第18章 レベル100の試練
第18章 レベル100の試練
アンドレイとドレイクは、ミルタナの地にあるレベル100ダンジョンの入り口に立っていた。
この場所では世界の力が最も純粋かつ危険な形で凝縮されており、壁は冷たい青い光を放ち、空気は魔力で重く沈み、無限に続く石の回廊に足音が響いていた。
アンドレイの目的はほとんど不可能に近いものだった――キャラクター「アレクサンドル」をレベル100まで到達させること。
普通の人間ならば不可能に近い。年齢による肉体と精神の衰えが、冒険の継続を妨げるからだ。
しかしアンドレイは、なぜか老いることがなかった。
ドレイクはいつものように彼の側にいた。
戦闘での補助というよりも、戦略的な支援――ルートの指示や罠の回避、危険区域の警告を担当していた。
— アンドレイ、気をつけろ。— ドレイクが警告する。— 攻撃に夢中になると囲まれるぞ。
アンドレイは頷き、感情を制御しながら進んだ。敵は力ではなく、正確さと技術で次々と倒れていく。
「なぜ老化しない?」
アンドレイはアレクサンドルを見ながら思った。
「レベルは上がっているのに、時間の影響を受けていない。まるで時間そのものが効いていないようだ」
戦闘は次々と続いた。
ダンジョン75階層。慎重に進んでいた二人の前に、突如として一つの影が現れる。
銀色の髪、氷のような瞳――エルフの少女が立っていた。
アンドレイは動きを止め、ドレイクは警戒態勢に入る。
— 久しぶりね……新人だった頃を思い出したわ。— アリスが静かに呟く。
— 150年……どうやって生き延びたの?
その声は冷たかったが、わずかに驚きの色が混じっていた。
— また会ったな……正直もう飽きたよ。— アンドレイは腕を組んで言った。
— デーモン!— アリスの声が鋭く響く。— 今度こそ終わりにする!
アンドレイは静かに思う。
「いい相手だ……この姿で戦う価値はある」
二人は巨大な戦闘空間で向かい合った。結晶が魔力を反射し、まるで空間そのものが戦いを見ているようだった。
— 覚悟しなさい。— アリスの瞳が氷のように光る。
最初の一撃は稲妻の速度だった。
アリスは一気に距離を詰め、正確無比な連撃を繰り出す。アンドレイはかろうじてそれを防いだが、盾には亀裂が走る。

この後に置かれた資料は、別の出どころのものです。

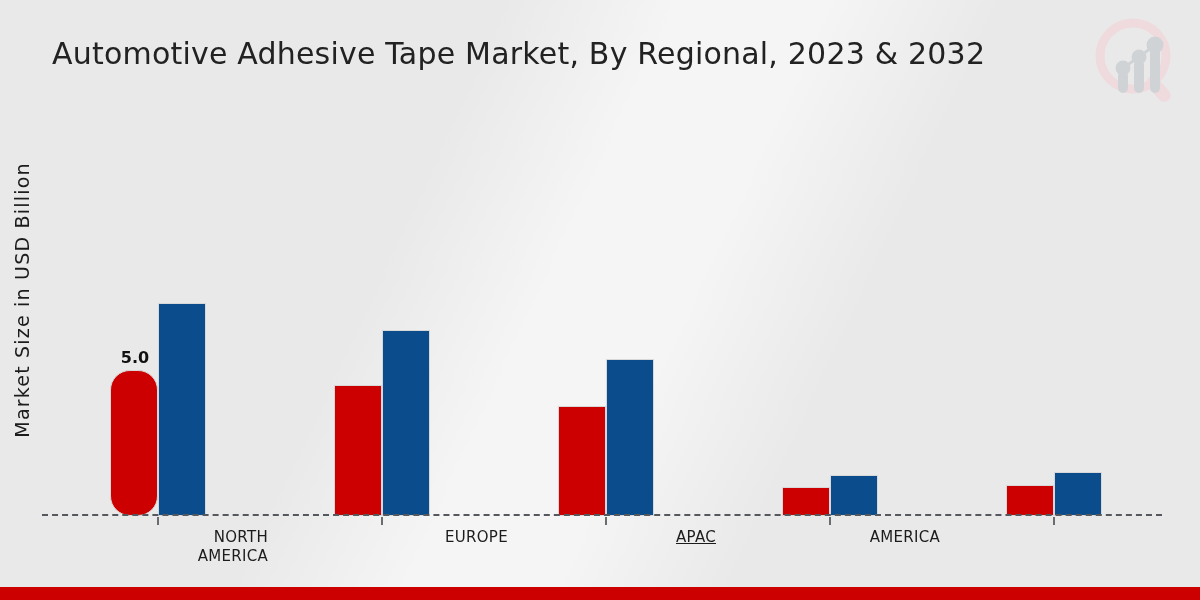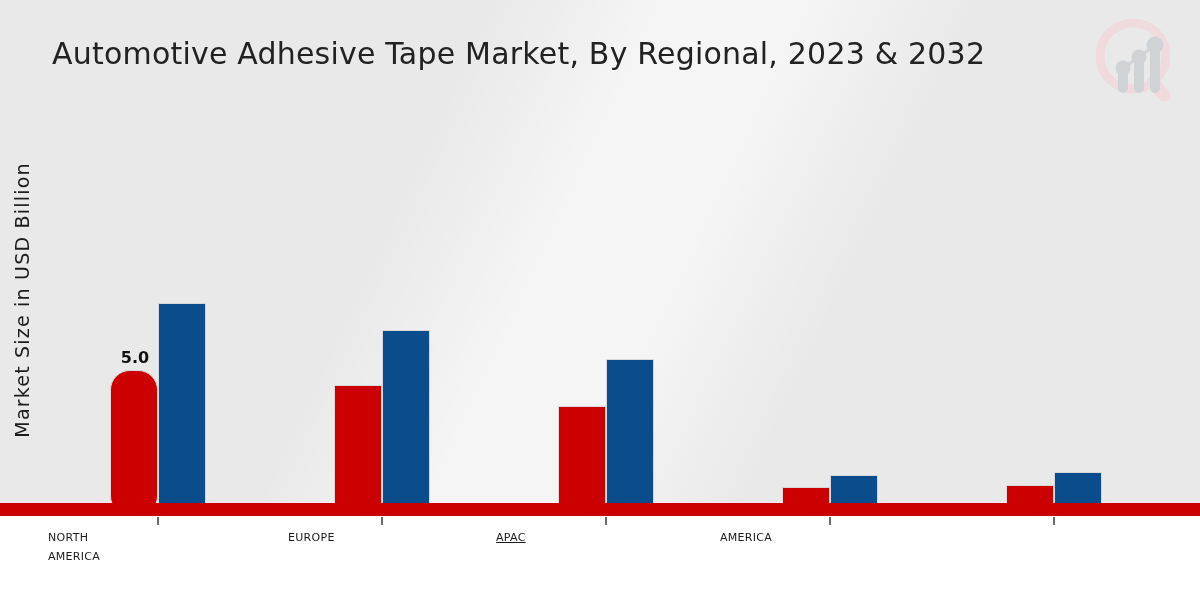--- a/index.html
+++ b/index.html
@@ -9,21 +9,21 @@
   body {
     width: 1200px;
     height: 600px;
     overflow: hidden;
     font-family: "DejaVu Sans", "Liberation Sans", sans-serif;
   }
 
   #page {
     position: relative;
     width: 1200px;
-    height: 516px;
+    height: 600px;
     background:
       linear-gradient(115deg,
         rgba(255,255,255,0.0) 0%,
         rgba(255,255,255,0.0) 34%,
         rgba(255,255,255,0.55) 46%,
         rgba(255,255,255,0.55) 56%,
         rgba(255,255,255,0.0) 68%,
         rgba(255,255,255,0.0) 100%),
       #e9e9e9;
     box-sizing: border-box;
@@ -148,22 +148,22 @@
     top: 517px;
     width: 2px;
     height: 8px;
     background: #6a6d70;
   }
 
   .cat-label {
     position: absolute;
     top: 528px;
     width: 220px;
-    text-align: left;
-    font-size: 11px;
+    text-align: right;
+    font-size: 15px;
     color: #1c1c1c;
     line-height: 19px;
     letter-spacing: 0.3px;
   }
 
   
   #bottom-strip {
     position: absolute;
     left: 0;
     bottom: 0;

— うわ……— 彼は呟きながら次の攻撃を受け流した。
アンドレイも反撃する。
鋭い突きと瞬発的な移動を繰り返し、力と速度を融合させた攻撃を放つ。ほとんどは正確に命中するが、アリスは俊敏さと経験でそれを受け流していく。
戦いは互角だった。二人は円を描くように動き続け、死の舞踏のようにぶつかり合う。
一瞬のミスが命取りになる戦いだった。
アリスは突然魔法を発動させる。
氷の棘が床から一斉に突き上がり、アンドレイへ襲いかかる。彼はかろうじて回避したが、腕にかすり、焼けるような痛みが走った。
— あなた……思っていたより強いわね。— アリスが言う。
アンドレイは歯を食いしばりながら答える。
— ああ、君もな……でも、どっちが長く立っていられるか試そうか。
そしてついに、アンドレイはアリスの防御にわずかな隙を見つける。
その一瞬を逃さず踏み込み、強烈な一撃を叩き込んだ。
アリスは後退するが、もう反撃できない。
膝をつき、荒い呼吸を繰り返す。
— 私を……殺しなさい、デーモン……— 彼女はかすかに呟いた。
アンドレイは首を振る。
— いや、殺さない。
アリスは驚いたように彼を見た。
— じゃあ……私を拷問するの?檻にでも閉じ込めるの?
アンドレイは軽く笑うが、その声は真剣だった。
— 檻が好きなのか?
その言葉で、アリスは気づく。彼はすでに自分がかつて監禁されていたことを知っている。
— 私をどうするつもり?— 彼女は静かに尋ねる。
アンドレイは小さな瓶を取り出し、彼女に差し出した。
— 回復ポーションだ。別に借りはない。ただ……もう突っかかってくるな。
アリスは混乱したままそれを見つめる。
死を覚悟していたのに、返ってきたのは「命」だった。
アンドレイはそれ以上何も言わず、再びダンジョンの奥へと歩き出した。
結晶の光と、荒い呼吸だけが、その場に残された。